Answered By Larson Rett | Apr 29, 2010
What can I do as a parent to ensure that my child doesn't develop an over-use injury like shin splints or tendonitis?
There is little doubt that the kids of yesteryear experienced as much total physical exercise, maybe more, as the children of today. However, I don’t remember ever experiencing an overuse injury. In the 21st century free play, physical education and high school sports has been replaced with adult organized alternatives, leagues, select sides and travel teams. Physical education in all but the most forward thinking school districts is about to go the way of the dodo bird and high school sports are being down played and supplanted in many sports by the aforementioned club activities. Parents, for a variety of different reasons have bought into several new youth sports paradigms that have surfaced in society today. 1. The earlier a child starts training for sport or a sport, the better chance that child has to be “successful”. 2. My child, in order to be successful in sports, must train just like the successful adult athletes train, maybe harder. 3. The mantra of “Sport Specific Training” being hailed as the panacea for those athletes who wish to reach the highest level of athletic achievement is now nearly gospel. Very young children, those under six years old, need to get outside and play.
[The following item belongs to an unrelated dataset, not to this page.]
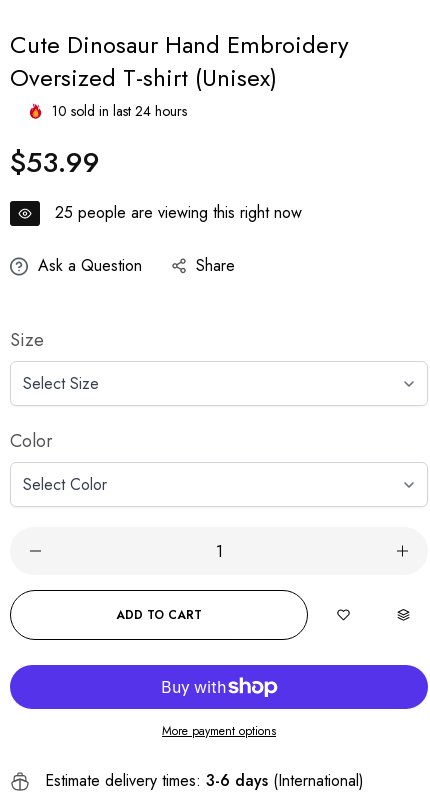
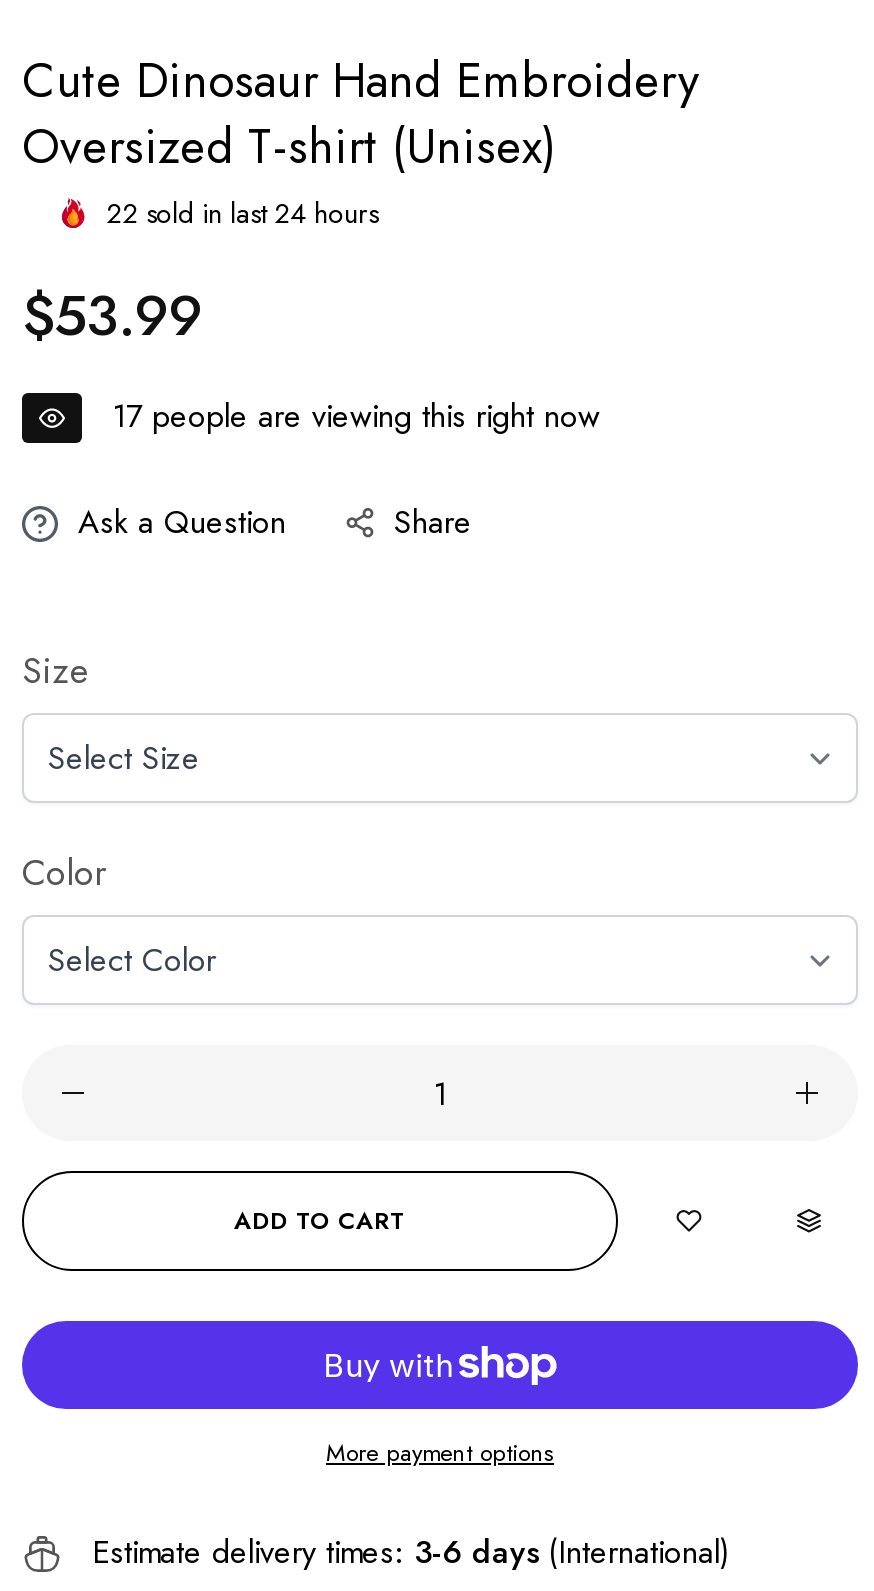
- 10 sold in last 24 hours
+ 22 sold in last 24 hours

- 25 people are viewing this right now
+ 17 people are viewing this right now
Regular trips to the park to take advantage of playground equipment can be integrated various games of low organization and ball activities. Form play groups outside of school so that children can interact and play together. Cycle in at various intervals organized activities like swimming lessons, gymnastics, karate or introductory team sports such as soccer played with modified rules that make the activity appropriate for the very young athletes.